Die Sorge um Gegenangriffe des IS wächst

Das Verhältnis zu den Briten ist zwiegespalten. Sie sind auf ihren Basen Arbeitgeber für 1300 zypriotische Angestellte. 3140 britische Militärs sind dort insgesamt tätig. Erledigt werden von den Inselbewohnern vor allem Hilfsdienste. Sie arbeiten als Köche, Kellner, Zulieferer oder putzen in Lokalen.
Zypern dient aber auch 60.000 Briten als Wohnort. Pro Jahr kommen etwa 1,5 Millionen britische Touristen auf die Insel. "Am Ende des Tages müssen wir uns an die britische Präsenz auf der Insel gewöhnen", sagt ein Anrainer.
Die Insel liegt nur etwa 300 Kilometer von der syrischen Küste entfernt.
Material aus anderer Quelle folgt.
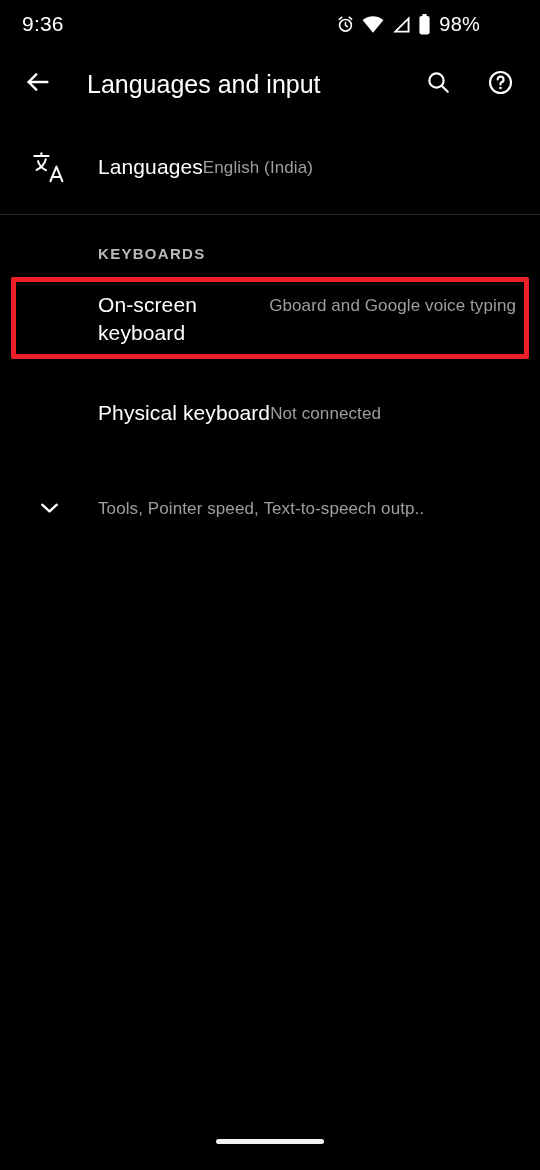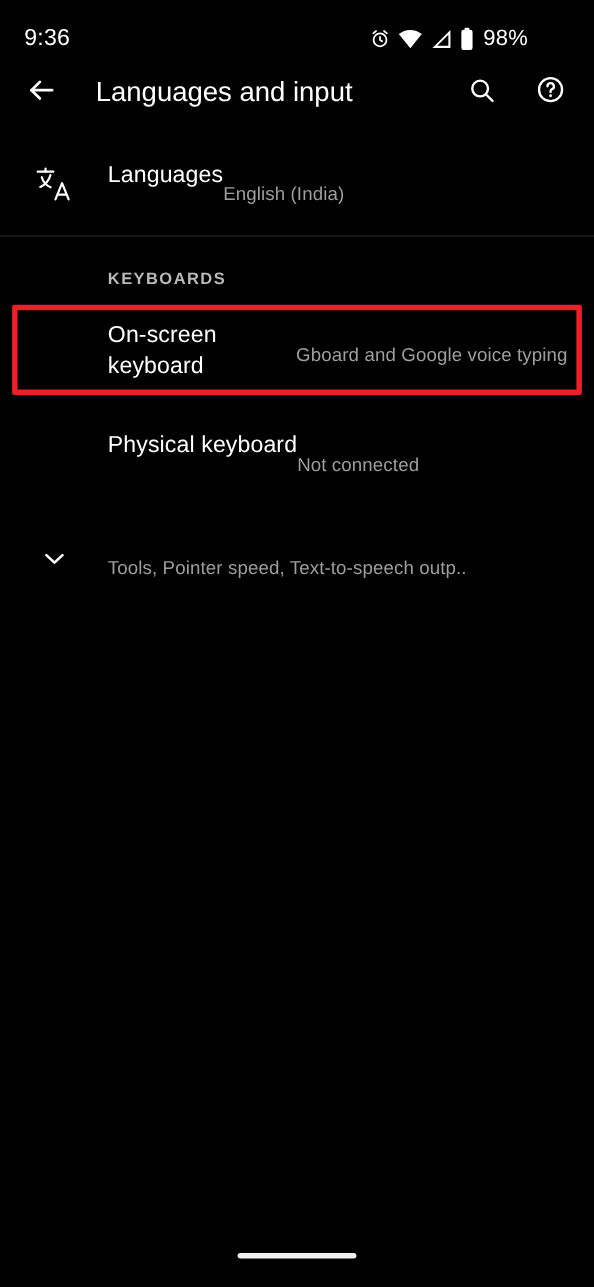--- a/index.html
+++ b/index.html
@@ -6,21 +6,21 @@
   html,body{ background:#000; }
   body{
     width:540px; height:1170px; position:relative;
     font-family:"Liberation Sans", sans-serif;
     color:#ffffff; overflow:hidden;
     -webkit-font-smoothing:antialiased;
   }
 
   
   #status-bar{
-    position:absolute; top:11px; left:0; width:500px; height:48px;
+    position:absolute; top:0; left:0; width:500px; height:48px;
     display:flex; align-items:center; justify-content:space-between;
     padding:0 20px 0 22px;
   }
   #status-clock{ font-size:21px; letter-spacing:.2px; color:#fff; font-weight:400; }
   #status-icons{ display:flex; align-items:center; gap:7px; }
   #status-icons svg{ display:block; }
   #battery-percent{ font-size:20px; color:#fff; letter-spacing:.2px; margin-left:1px; }
 
   
   #toolbar{
@@ -48,21 +48,21 @@
     position:relative; display:flex; align-items:center;
     min-height:94px; padding:14px 24px 14px 0;
   }
   .pref-icon{
     width:98px; min-width:98px; height:60px;
     display:flex; align-items:center; justify-content:center;
   }
   .pref-text{ display:flex; flex-direction:row; justify-content:center; }
   .pref-title{ font-size:21px; color:#fff; line-height:28px; letter-spacing:.1px; }
   .pref-summary{
-    font-size:17px; color:#9e9e9e; line-height:25px; margin-top:19px; letter-spacing:.1px;
+    font-size:17px; color:#9e9e9e; line-height:25px; margin-top:2px; letter-spacing:.1px;
     white-space:nowrap;
   }
 
   .divider{ height:1px; background:#2a2a2a; width:540px; }
 
   .section-header{
     padding:30px 4px 10px 98px;
     font-size:15px; color:#b9b9b9; letter-spacing:1.3px; font-weight:700;
   }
Seit 2014 wurden rund 250 Ziele in Syrien von der Royal Air Force angegriffen. "Die Zyprioten sind natürlich besorgt, zur Zielscheibe für Gegenangriffe des IS zu werden", sagt Costas Constantinou, Professor der internationalen Beziehungen an der Universität Zypern.
Aber Zypern und Großbritannien verfolgen dieselben strategischen Ziele, sagt der Pressesprecher der Militärbasen und fügt hinzu: "Nichts zu tun, ist auch keine Option." Es sei besser und langfristig auch sicherer für die Inselbewohner, den IS zu bekämpfen. Zypern wird also weiterhin unsinkbarer Flugzeugträger der Briten bleiben, wird ihnen als Ohr und Auge der Überwachung der gesamten Region dienen.
Im Februar 2017 wurde das erste bilaterale Programm zur Zusammenarbeit in der Verteidigung beider Länder unterschrieben. Das gemeinsame Ziel: Bekämpfung des Terrors, Zusammenarbeit in der Luftwaffe, Beobachtung der Krisenherde.
Und das soll auch so bleiben, wenn Großbritannien die EU verlässt. Der Deputy High Commissioner der Briten auf Zypern, Ian Whitting, spricht von einem "reibungslosen Übergang" nach dem Brexit: "Nichts soll sich ändern".

Dieser Text ist im Rahmen von "eurotours 2017" entstanden.